Posted: Sat Aug 20, 2005 4:40 am    Post subject:  

I do not intend to declare my knowlege of the inner workings of Merck or what they knew about Vioxx.

But I do have some observations as a layman outsider.

Of all the pharm companies, Merck tends to put out a much better researched product than its competitors, even though they are the biggest pharm company. It comes from the credo of the founder, Dr. Merck, himself. He was a real physician whose medical texts are still required reading and reference in hospitals and med schools. He made his company to really focus on finding cures and helping people. Dr, Merck is now gone, but some of his contemporaries are still running the show there. Perhaps in another generation, Merck will be like all the rest, but they still hold medicine as a higher standard than mere profits for the time being. So I'm not going to toss them into the sneaky greedy category just yet.

Next is that the drug is a Cox2 inhibitor. All of these drugs from various manufacturers were used for years before it was known about this side effect. Just like Tylenol was found to trash the liver and aspirin aggravating ulcers, these drugs needed a sheer volume of numbers to find the statistical anomaly of danger. Blaming Merck for hiding information presumes they actually knew about the problem. Only when a Cox2 inhibitor from another company showed these statistics did anyone really have a firm idea of the problem.
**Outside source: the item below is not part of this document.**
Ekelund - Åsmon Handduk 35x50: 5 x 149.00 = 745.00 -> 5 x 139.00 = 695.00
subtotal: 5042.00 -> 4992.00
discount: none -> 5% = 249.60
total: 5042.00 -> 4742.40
At which point, Merck immediately ordered a statistical evaluation, come to a conculsion of risk, warned us and pulled the product immediately. That seems fairly responsible for a manufacturer. It wasn't like the tobacco companies hiding data for decades at all.

Last is the nature of the industry. The FDA already requires years and megamillions in testing before a medicine is released. Waiting for the slow evaluation and recording of millions of patients in blind test studies would make drugs only for the exceedingly rich as pills would skyrocket in price to cover upfront costs. It would also delay release by years. It already takes a decade to get a drug from the lab, through testing, and clinical trials before it hits the market. Want to add another decade? Can your sick mother wait that long? Don't forget that in clinical trials, half of these very sick people take a placebo. So they are living on false hope as well.
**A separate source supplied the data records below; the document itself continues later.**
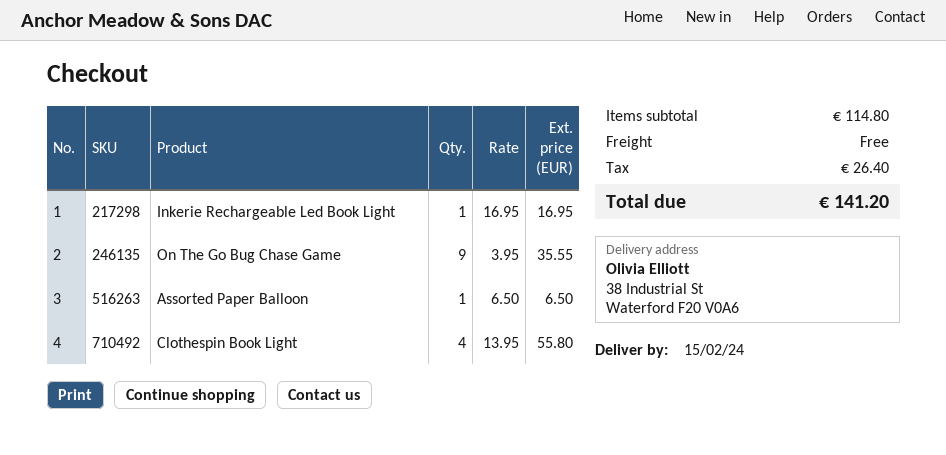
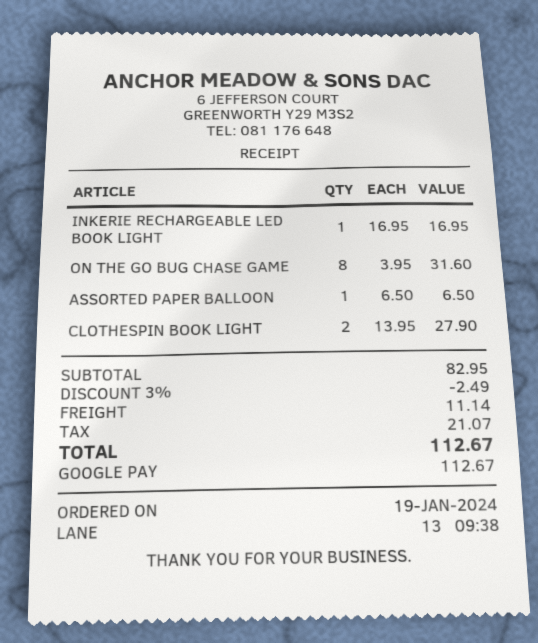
On The Go Bug Chase Game: 9 x 3.95 = 35.55 -> 8 x 3.95 = 31.60
Clothespin Book Light: 4 x 13.95 = 55.80 -> 2 x 13.95 = 27.90
subtotal: 114.80 -> 82.95
discount: none -> 3% = 2.49
shipping: 0.00 -> 11.14
tax: 26.40 -> 21.07
total: 141.20 -> 112.67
Face it. To get medicine that works in a reasonable amount of time and at a cost we can already just barely afford, society has to be the guinea pigs. Yes, America pays a steep price for good medicine, but we still have to take risks regardless. No matter how much altruism is injected into the process, there will be medication failures and mistakes that make it to the marketplace. Even with that risk and expense, it is still the only way the world gets good medicine.
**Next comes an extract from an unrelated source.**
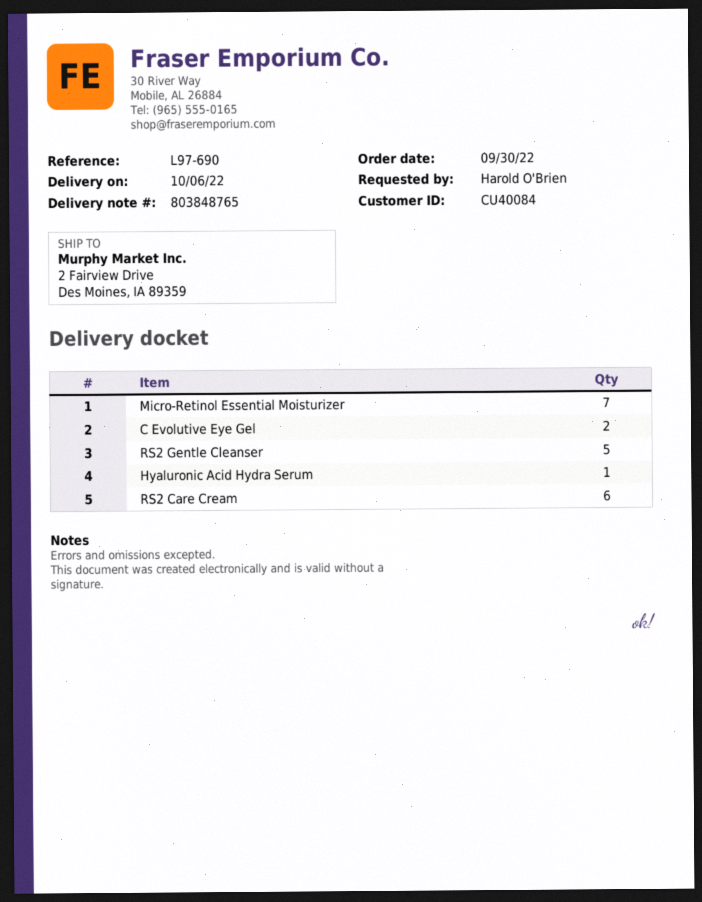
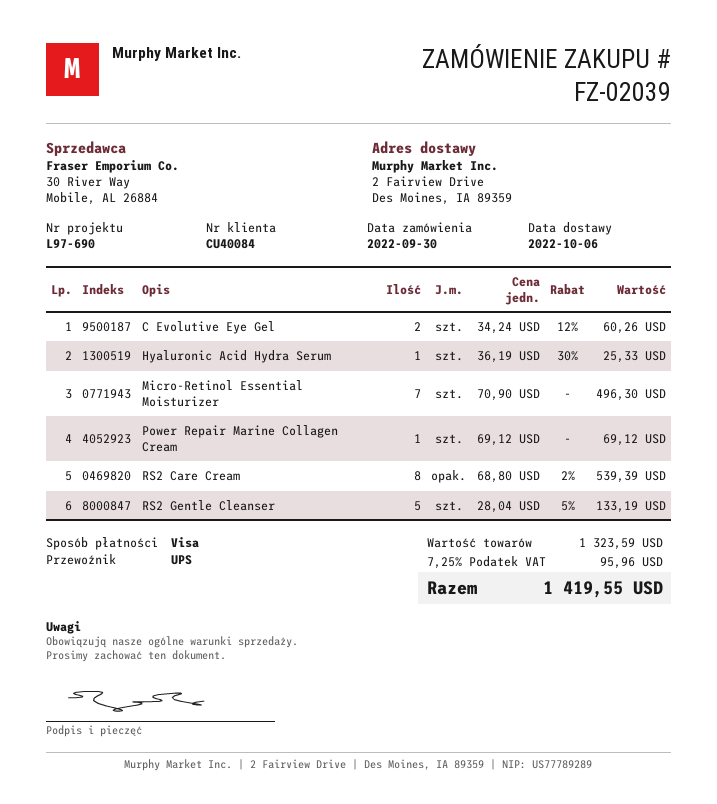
RS2 Care Cream: 6 -> 8
Power Repair Marine Collagen Cream: none -> 1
If it wasn't for the US, there would be no low cost generics of any real medical value out there. We literally subsidize the planet. Imagine if all your medicine was invented and tested in China and then released on the world. The dead would multiply rapidly. And if we can't as a society realize these basic facts then the manufacturers will move to China and India to avoid these crazy lawsuits.

Don't think it will happen? Try to find an American manufacturer of small plane engines. Good luck as there isn't one. When idiots get drunk, hop in their private plane, and crash in a cornfield, then the wife sues and the company packs its bags. Now small plane manufacturers must buy their engines overseas. Those were some really nice manufacturing jobs that disappeared. Let's not have this happen in medicine.